If open source were to arrange its constituencies the same way W3C did, it might look something like this, Langel said: People over end users over app developers over cloud infrastructure over contributors over maintainers over theoretical purity. (If this order seems weird, consider this: A technical change that takes a project maintainer one hour could easily create hundreds of hours of work for a cloud infrastructure provider.)
Simply arranging those players into a line illustrates some of the questions dogging open-source communities. Like, why do the people with the most responsibility — maintainers — make the least money? Why are the contributions of corporate contributors with plenty of financial backing treated the same as the contributions of independent contributors who don’t receive any compensation for their time? Why don’t we hear more talk about how open-source software affects “people” — you know, that constituency at the top of the hierarchy?
A Community Divided — or Not
Free and open-source software was meant to give end users more input into the software they consume; it hasn’t. Big business was supposed to lose ground; it didn’t.
“The guarantees open source offers are no longer present,” Langel told me.
But does that disconnect matter to the open-source community at large?
Just nine months ago, Langel was nervous to share his real feeling about open-source ethics at a conference talk. During our interview, he lamented that “no one” is willing to have a conversation about open-source standards and review processes.
But he also mentioned a Twitter poll he posted on February 6 — just three days after hearing Ehmke speak at CopyleftCon — asking whether people supported adding language to the popular MIT License forbidding the use of open-source software in violation of human rights. Fifty percent of the 1,200 respondents said it was a “great idea.”
This, according to Langel, is one of many indications that free and open-source software’s governing bodies are out of touch with the community’s sentiment. For instance, OSI clapped back when Ehmke’s first draft of the Hippocratic License — a software license that prohibits human rights violations — implied that the projects that use the license would still be open source.

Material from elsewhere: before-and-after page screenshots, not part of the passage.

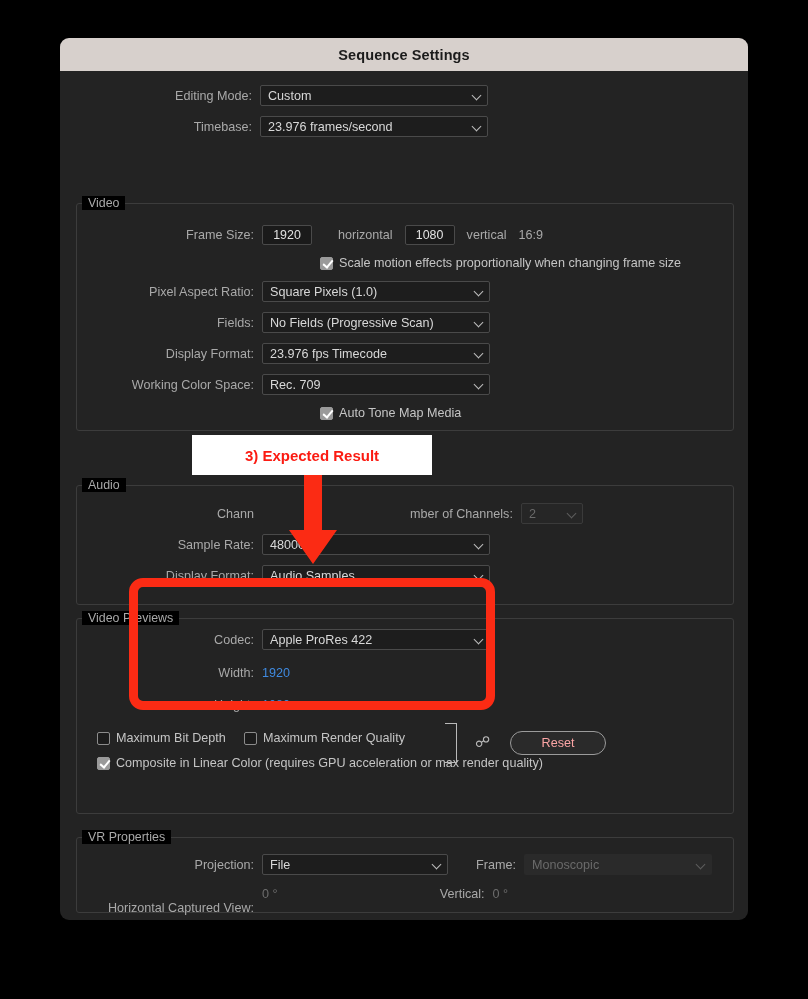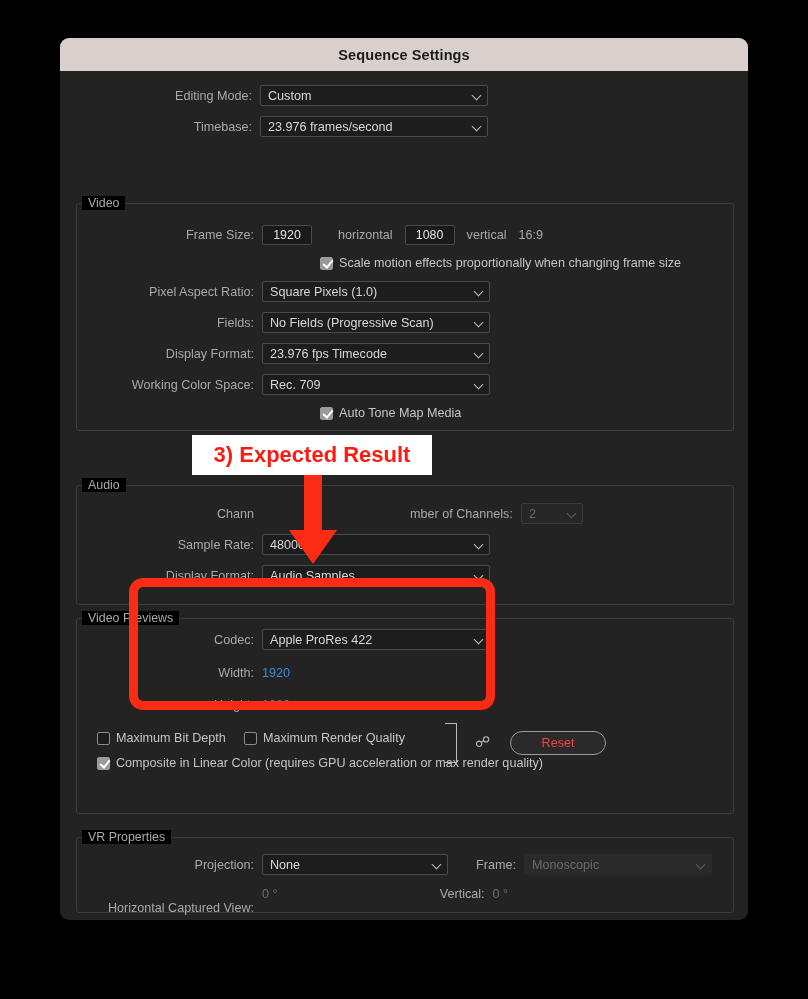--- a/index.html
+++ b/index.html
@@ -102,21 +102,21 @@
   .btn {
     border-radius: 11px; height: 22px;
     display: flex; align-items: center; justify-content: center;
     font-size: 12.6px;
   }
   .btn.pill-dis {
     background: #2e2e2e; color: #6e6e6e; border: none;
     width: 96px; height: 24px; border-radius: 12px;
   }
   .btn.pill {
-    background: #2a2a2a; color: #ef4444;
+    background: #2a2a2a; color: #fca5a5;
     border: 1px solid #9b9b9b; width: 96px; height: 24px; border-radius: 12px;
   }
 
   
   .bracket {
     position: absolute;
     width: 12px; height: 40px;
     border-top: 1.6px solid #b9b9b9;
     border-right: 1.6px solid #b9b9b9;
     border-bottom: 1.6px solid #b9b9b9;
@@ -300,21 +300,21 @@
           <span class="cbtxt">Composite in Linear Color (requires GPU acceleration or max render quality)</span>
         </div>
       </div>
 
       <div class="group" style="left:16px; top:752px; width:658px; height:76px;">
         <span class="gtitle">VR Properties</span>
 
         <div class="row" style="margin-top:16px;">
           <span class="lbl" style="width:185px;">Projection:</span>
           <div class="select" style="width:186px;">
-            <span>None</span>
+            <span>File</span>
             <span class="chev"></span>
           </div>
           <span class="lbl" style="width:76px;">Frame:</span>
           <div class="select dis noborder" style="width:188px; background:#2a2a2a;">
             <span>Monoscopic</span>
             <span class="chev"></span>
           </div>
         </div>
 
         <div class="row" style="margin-top:8px;">
@@ -327,17 +327,17 @@
 
     </div>
   </div>
 
   <div class="anno-rect" style="left:129px; top:578px; width:366px; height:132px;"></div>
 
   <svg class="anno-arrow" style="left:287px; top:468px;" width="52" height="100" viewBox="0 0 52 100">
     <polygon points="17,0 35,0 35,62 50,62 26,96 2,62 17,62" fill="#fb2b14"></polygon>
   </svg>
 
-  <div class="anno-box" style="left:192px; top:435px; width:240px; height:40px; font-size:22px;">
+  <div class="anno-box" style="left:192px; top:435px; width:240px; height:40px; font-size:15px;">
     <span>3) Expected Result</span>
   </div>
 
 </div>
 
 </body></html>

“The intro to the Hippocratic Licence might lead some to believe the license is an Open Source Software licence, and software distributed under the Hippocratic Licence is Open Source Software,” the initiative tweeted. “As neither is true, we ask you to please modify the language to remove confusion.”

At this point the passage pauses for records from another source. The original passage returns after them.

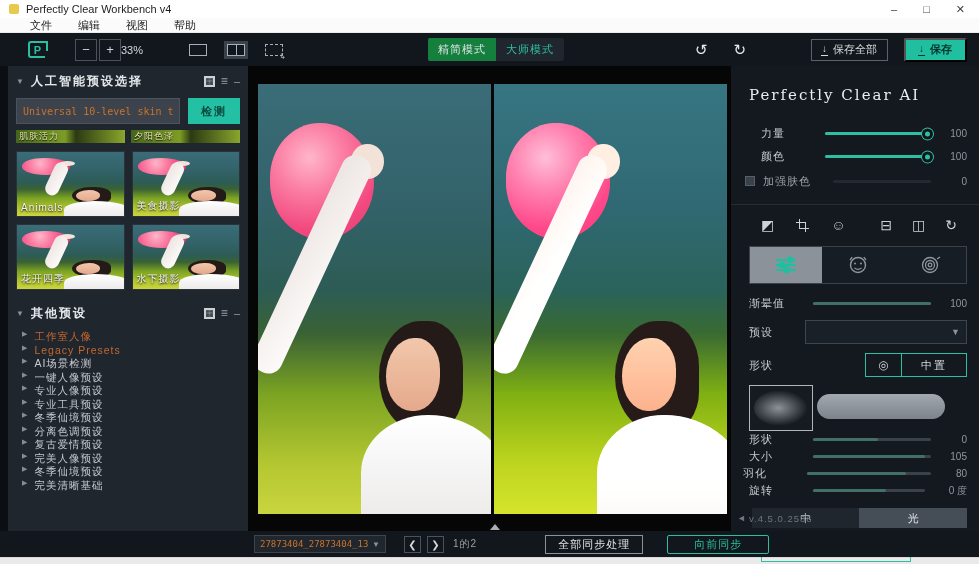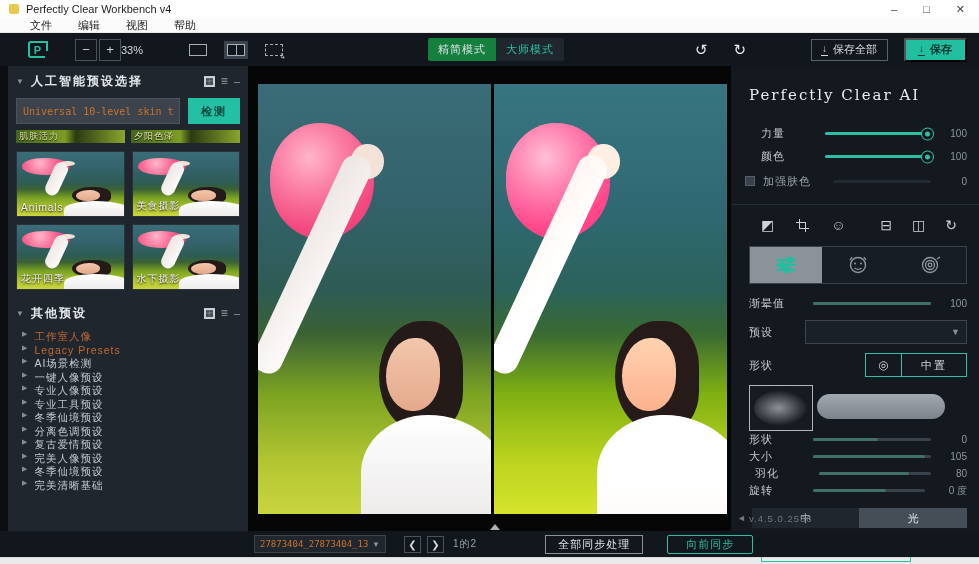--- a/index.html
+++ b/index.html
@@ -126,21 +126,21 @@
   .bottombar{height:26px;background:#12171d;display:flex;align-items:center;position:relative}
   .handle{position:absolute;top:-7px;left:50%;width:0;height:0;border-left:5px solid transparent;border-right:5px solid transparent;border-bottom:6px solid #a9afb5}
   .file-select{margin-left:254px;width:132px;height:18px;border:1px solid #3d444d;background:#20262d;display:flex;align-items:center;padding:0 5px;gap:4px}
   .file-select .fname{font-size:9px;color:#c9732c;font-family:"DejaVu Sans Mono",monospace;white-space:nowrap;overflow:hidden}
   .file-select .caret{margin-left:auto;color:#8a9199;font-size:8px}
   .nav-btn{width:17px;height:17px;border:1px solid #4a525b;color:#d3d8dd;font-size:10px;display:flex;align-items:center;justify-content:center;background:transparent}
   .nav-btn.first{margin-left:18px}
   .nav-btn+.nav-btn{margin-left:6px}
   .page{font-size:10px;color:#9aa1a8;margin-left:9px;letter-spacing:1px}
   .btn-syncall{margin-left:68px;height:19px;border:1px solid #8b929a;color:#e0e4e8;font-size:11px;padding:0 12px;display:flex;align-items:center;letter-spacing:1px;background:transparent}
-  .btn-syncfwd{margin-left:24px;height:19px;border:1px solid #2bbf9f;color:#2bbf9f;font-size:11px;padding:0 18px;display:flex;align-items:center;letter-spacing:1px;border-radius:2px;background:transparent}
+  .btn-syncfwd{margin-left:24px;height:19px;border:1px solid #2bbf9f;color:#2bbf9f;font-size:11px;padding:0 26px;display:flex;align-items:center;letter-spacing:1px;border-radius:2px;background:transparent}
   .statusstrip{height:7px;background:#eaeaea;border-top:1px solid #d9d9d9}
   svg{display:block}
 </style>
 </head>
 <body>
 
 <div class="app">
 
   <div class="titlebar">
     <span class="app-icon"></span>
@@ -443,21 +443,21 @@
           </div>
         <span class="s-value">0</span>
       </div>
       <div class="slider-row" style="margin-left:18px;height:17px">
         <span class="s-label">大小</span>
         <div class="s-track">
             <div class="s-fill dim" style="width:95%"></div>
           </div>
         <span class="s-value">105</span>
       </div>
-      <div class="slider-row" style="margin-left:24px;height:17px">
+      <div class="slider-row" style="margin-left:12px;height:17px">
         <span class="s-label">羽化</span>
         <div class="s-track">
             <div class="s-fill dim" style="width:80%"></div>
           </div>
         <span class="s-value">80</span>
       </div>
       <div class="slider-row" style="margin-left:18px;height:17px">
         <span class="s-label">旋转</span>
         <div class="s-track">
             <div class="s-fill dim" style="width:65%"></div>

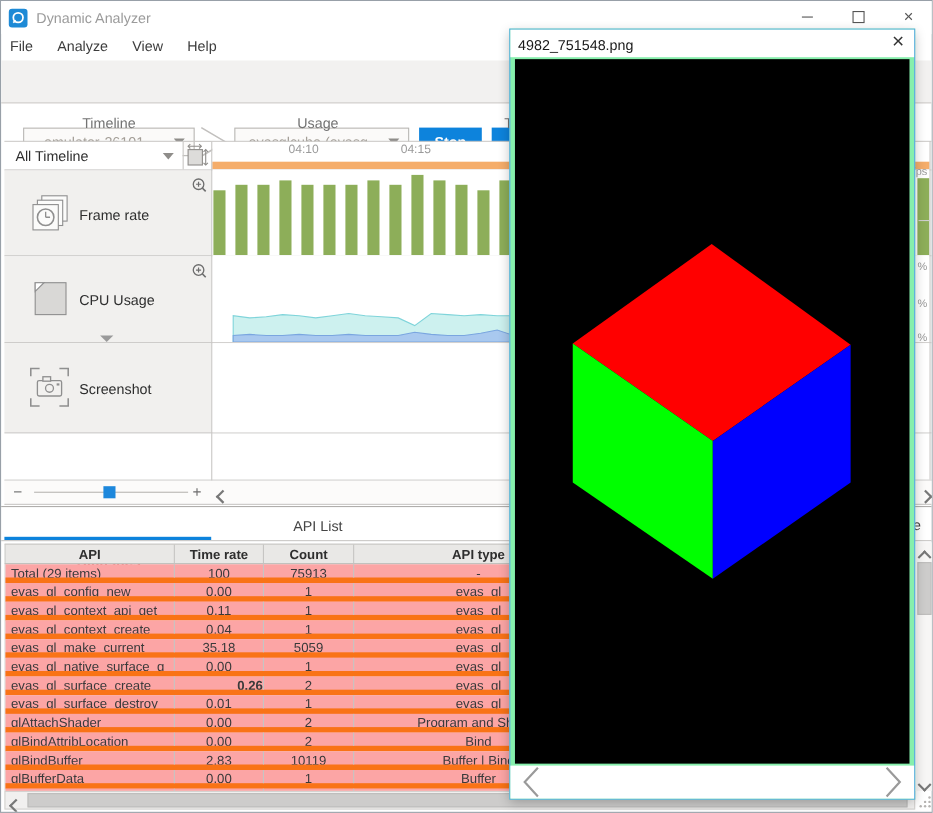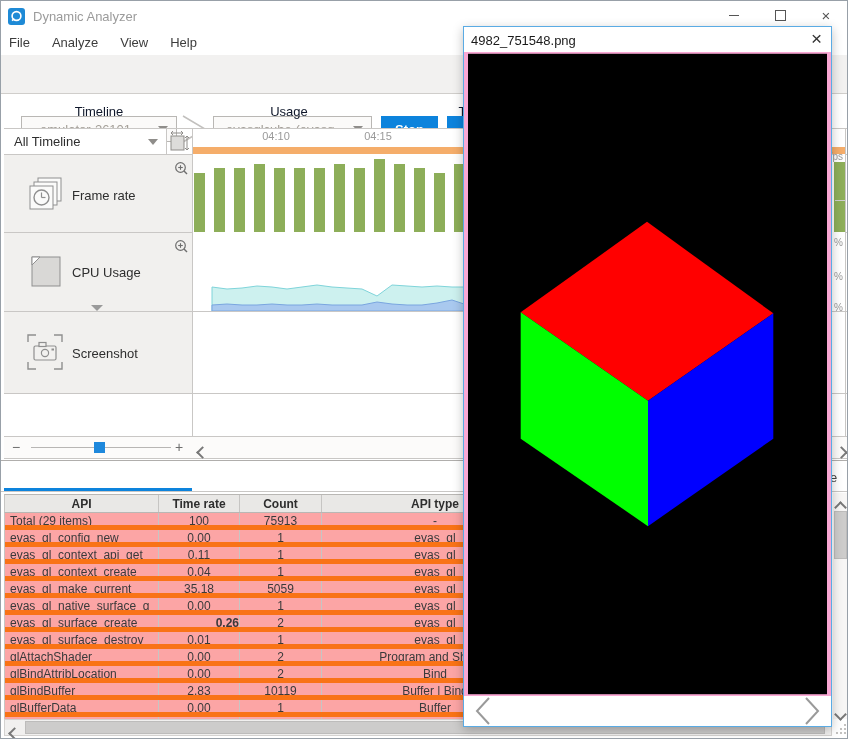--- a/index.html
+++ b/index.html
@@ -11,21 +11,21 @@
   
   .chev{display:inline-block;width:7px;height:7px;border-left:2px solid #787878;border-bottom:2px solid #787878;}
   .chev.l{transform:rotate(45deg);} .chev.r{transform:rotate(225deg);}
   .chev.u{transform:rotate(135deg);} .chev.d{transform:rotate(-45deg);}
   
   .win-ctl{width:14px;height:14px;display:flex;align-items:center;justify-content:center;color:#555;font-size:13px;}
   .menu-item{display:inline-block;margin-right:22px;font-size:13px;color:#3c3c3c;cursor:default;}
   .dd{position:absolute;top:61px;height:26px;background:#fbfaf9;border:1px solid #b9b7b4;box-sizing:border-box;
       display:flex;align-items:center;font-size:13px;color:#a39e97;}
   .dd .caret{width:0;height:0;border-left:5px solid transparent;border-right:5px solid transparent;border-top:6px solid #8f8d8a;margin-left:auto;margin-right:8px;}
-  .page-tab{width:190px;text-align:center;font-size:13px;color:#0f172a;}
+  .page-tab{width:190px;text-align:center;font-size:13px;color:#737373;}
   .rowlabel{font-size:13px;color:#2e2e2e;}
   .axis-label{position:absolute;width:44px;text-align:right;font-size:10px;color:#9a9a9a;}
   .tick{position:absolute;width:1px;height:4px;background:#b4b2b0;top:141px;}
   .ruler-label{position:absolute;top:129px;width:52px;text-align:center;font-size:11px;color:#9a9a9a;}
   .bar{position:absolute;bottom:0;background:#8dae59;}
   
   .btab{width:190px;text-align:center;font-size:13px;color:#454545;padding-top:8px;box-sizing:border-box;height:28px;}
   .btab.active{color:#b91c1c;font-weight:bold;margin-top:32px;}
   
   .trow{display:flex;height:17px;background:#fca5a5;border-bottom:5px solid #f97316;box-sizing:border-box;}
@@ -286,20 +286,21 @@
     <div class="abs" style="left:90px;top:5px;width:11px;height:11px;background:#1e88dc;"></div>
     <span class="abs" style="left:171px;top:2px;font-size:14px;color:#6e6e6e;">+</span>
     <div class="abs" style="left:194px;top:6px;"><span class="chev l"></span></div>
     <div class="abs" style="left:833px;top:6px;"><span class="chev r"></span></div>
   </div>
 
   <div class="hline" style="left:0;top:459px;width:846px;background:#b0aeac;"></div>
 
   <div class="abs" style="left:3px;top:462px;width:843px;height:28px;display:flex;" id="bottom-tabs">
       <div class="btab active">Statistics</div>
+      <div class="btab">API List</div>
     </div>
   <div class="abs" style="left:3px;top:487px;width:188px;height:3px;background:#0d83dc;"></div>
   <div class="hline" style="left:0;top:490px;width:846px;"></div>
   <span class="abs" style="left:829px;top:469px;font-size:13px;color:#454545;">e</span>
 
   <div class="abs" style="left:3px;top:493px;width:560px;height:225px;overflow:hidden;">
     <div class="thead" id="table-head" style="border-left:1px solid #c6c5c3;">
         <div class="c" style="width: 154px;">API</div>
         <div class="c" style="width: 81px;">Time rate</div>
         <div class="c" style="width: 82px;">Count</div>
@@ -400,21 +401,21 @@
 
   <svg class="abs" style="left:834px;top:722px;" width="12" height="12" viewBox="0 0 12 12">
     <circle cx="10" cy="2" r="1.1" fill="#b5b3b1"></circle>
       <circle cx="6" cy="6" r="1.1" fill="#b5b3b1"></circle>
       <circle cx="10" cy="6" r="1.1" fill="#b5b3b1"></circle>
     <circle cx="2" cy="10" r="1.1" fill="#b5b3b1"></circle>
       <circle cx="6" cy="10" r="1.1" fill="#b5b3b1"></circle>
       <circle cx="10" cy="10" r="1.1" fill="#b5b3b1"></circle>
   </svg>
 
-  <div class="abs" style="left:462px;top:25px;width:369px;height:701px;background:#f9a8d4;border:1px solid #5aabe4;box-sizing:border-box;box-shadow:0 3px 10px rgba(0,0,0,0.25);z-index:10;">
+  <div class="abs" style="left:462px;top:25px;width:369px;height:701px;background:#86efac;border:1px solid #5aabe4;box-sizing:border-box;box-shadow:0 3px 10px rgba(0,0,0,0.25);z-index:10;">
     <div class="abs" style="left:0;top:0;width:100%;height:25px;background:#fff;">
       <span class="abs" style="left:7px;top:6px;font-size:13px;color:#1a1a1a;">4982_751548.png</span>
       <span class="abs" style="right:9px;top:1px;font-size:19px;color:#333;">×</span>
     </div>
     <div class="abs" id="image-area" style="left:4px;top:25px;width:359px;height:644px;">
       <svg id="cube-svg" width="359" height="644" viewBox="0 0 361 644">
           <rect x="0" y="0" width="361" height="644" fill="#000000"></rect>
           <polygon points="180,169 53,260 181,349 307,261" fill="#ff0000"></polygon>
           <polygon points="53,260 181,349 181,475 53,387" fill="#00ff00"></polygon>
           <polygon points="307,261 181,349 181,475 307,387" fill="#0000ff"></polygon>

A few months later, OSI co-founder Bruce Perens used a pseudonym to submit “The Vaccine License,” a license that requires users vaccinate themselves and their children, for OSI review. It was rejected. In a PowerPoint posted to YouTube in August, Perens acknowledged the license was meant as “a joke/test/sarcasm,” arguing that ethics should not be upheld in copyright court.
“The guarantees open source offers are no longer present.”
That’s why, when Langel ran for a seat on the OSI board last spring, his gripe was with OSI itself.
“How I organized my campaign was to say that OSI being the custodian of the term ‘open source’ is a problem,” Langel said. “As custodian, it has to reflect not what a few of its members care about, but what the overall community believes.”
That overall community is changing, and many young contributors don’t remember the purists’ 30-year fight for the current definitions of free and open-source software. If you asked a twenty-something developer today what open source is, you’d probably hear something that sounds very little like an actual open source license — “I can share it, and other people can use it.”
If you asked if they’d like government agencies to use the software they built to round up and detain immigrants, Langel said, you might get something akin to, “Fuck no.”